NaOH is also very cheap, and available everywhere, making it a wonderful low budget solution to use in the less cosmopolitan parts of the world.
morcego
This is a company that leeches off government contractors (Lockheed et al.) that have virtually infinite budgets paid by our tax dollars.
Thus, $9000 for a low-level wipe.
Coal is about $80/ton. Take about 1lb of that, light it, set a bunch of hard drives in the middle of it, put a house fan next to it... hard drives are a puddle of molten steel/plastic in about 10min and it cost you pennies. You can do the same with propane, but you'll need to build a burner and such.
And before anyone gets on their high horse about burning coal, keep in mind the little device they're using her was most likely powered by coal generated electricity.
Our former sysadmin purchased a drill press for the purpose of rendering old hard drives unrecoverable. Seemed both fun and practical.
Just hand it over to any teenager - they usually destroy most things that comes anywhere near them.
To guarantee swift and total destruction make sure to tell them to *please* be careful with it.
And that it is fragile and expensive.
I worked in a legal firm which specialized in e-discovery and forensics, they weren't data-recovery specialists, but they were able to pull data from slack space and previously rewritten areas. But that is besides the point. For client-privacy reasons, legal reasons, and corporate policy, they ended up with hundreds of hard drives per month that needed to be destroyed with no possible way to recover the data. A $24 sledgehammer is certainly a cheap and fun sounding answer. But after smashing five hard drives, this stops being fun, you're making a lot of noise, and someone would need to clean up the mess. I'm sure OSHA wouldn't approve of that either. We were in a corporate office in the middle of New York City, so smart-ass solutions like thermite; sodium hydroxide; shooting them with a .45, a shotgun, or a bazooka aren't going to fly. Because of chain of custody, you couldn't even take the hard disks into an empty field to do this.
The guy responsible for destruction started unscrewing everything, taking out the platters, then punching a hole in the platters with a screw-press. But like the sledgehammer solution, this was slow labor-intensive. I believe they ended up using a qualified HD destruction service, who would come to your office once a month, and give you metal confetti back. This of course isn't cheap. Eventually, purchasing one of these Garner devices would make economic sense.

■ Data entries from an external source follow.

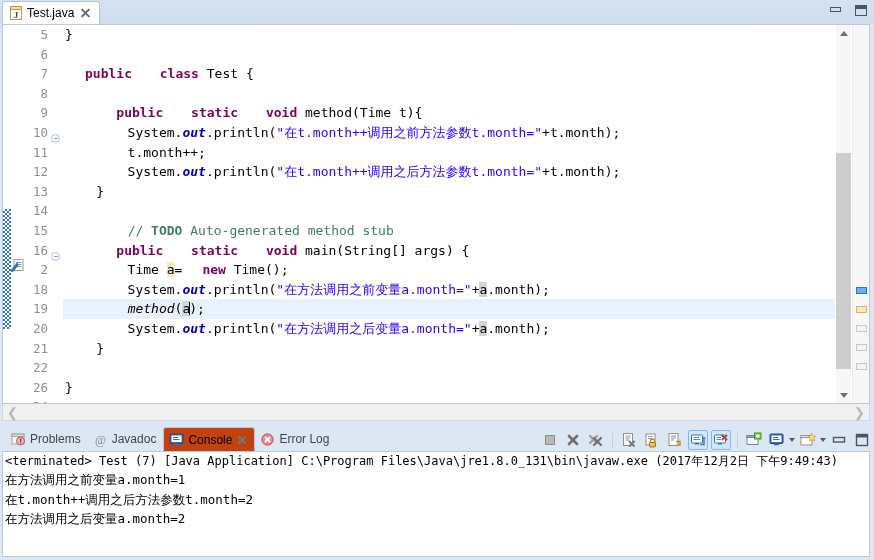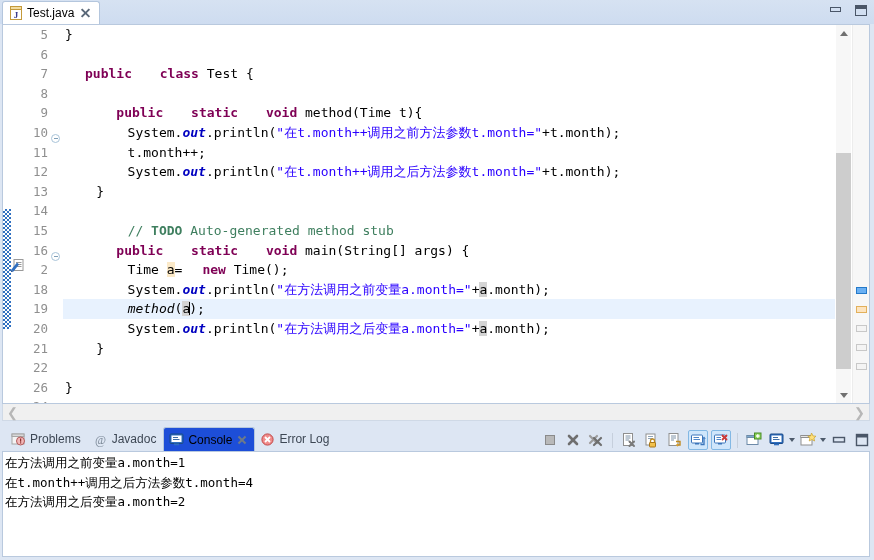"Console" .vtab.active { background: #1d4ed8 -> #c2410c }
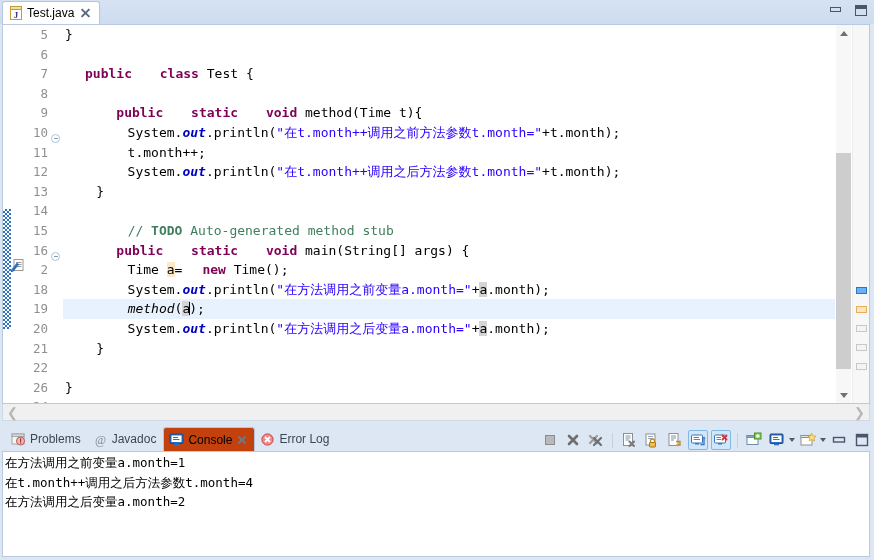"<terminated> Test (7) [Java Application]" div.conline { html: none -> <div>&lt;terminated&gt; Test (7) [Java Application] C:\Program Files\Java\jre1.8.0_131\bin\javaw.exe (2017年12月2日 下午9:49:43)</div> }
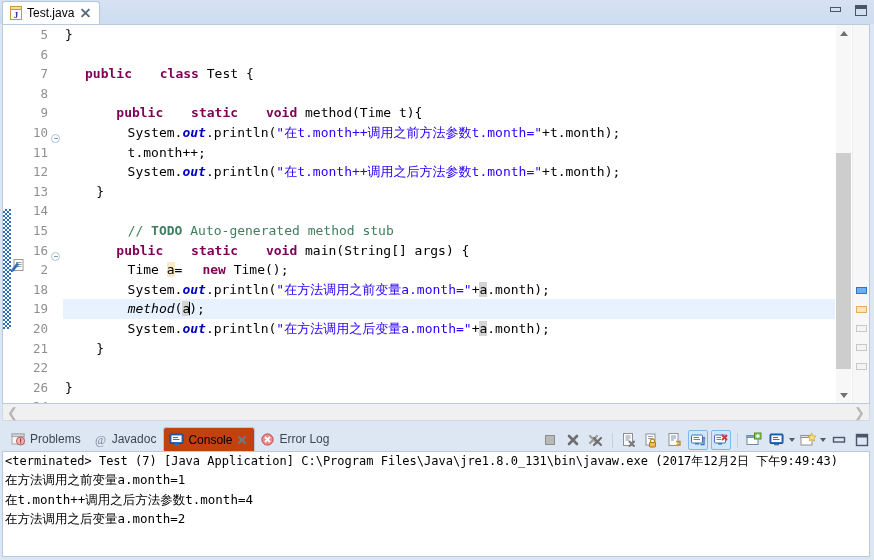"在t.month++调用之后方法参数t.month=4" div.conline { text: 4 -> 2 }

My point is, sure, given our own devices, we can think of quick and fun ways to destroy a hard disk. But when you are limited by government and corporate rules, companies like Garner aren't just greedy, but filling a real need.
Back in the 80s I ran a computer center that handled classified data, and we used DEC RM05 removable-disk-pack drives on a VAX. The AR380-380 regs for declassifying storage media gave us a few choices
- Degaussing with NSA-certified Big Magnets (not in MY computer lab, where I still have disks I want to keep!) - NSA-certified software. The big deal isn't just overwriting it 3-7 times to prevent the KGB from using electron microscopes on it, it's making sure that you've really erased all the data, including the spare and bad blocks remapped by the disk controllers, and if you only had one disk drive in the machine, the software needed to be able to keep running from RAM even after you'd erased the operating system including the files for your disk-wiping commands. (Too much paperwork required.) - Physical destruction. Why, yes, we're a large company with a machine shop down in the basement, and they have Sandblasters! Win!I was no longer sysadmin by the time they closed the classified processing system. My successor got to disassemble the dozen or so disk packs we had and take them down to the machine shop for sandblasting.
Remember how ever sysadmin in the 80s used to have a disk on their wall with decorative scratches on it from a head crash? Hers was pure shiny metal.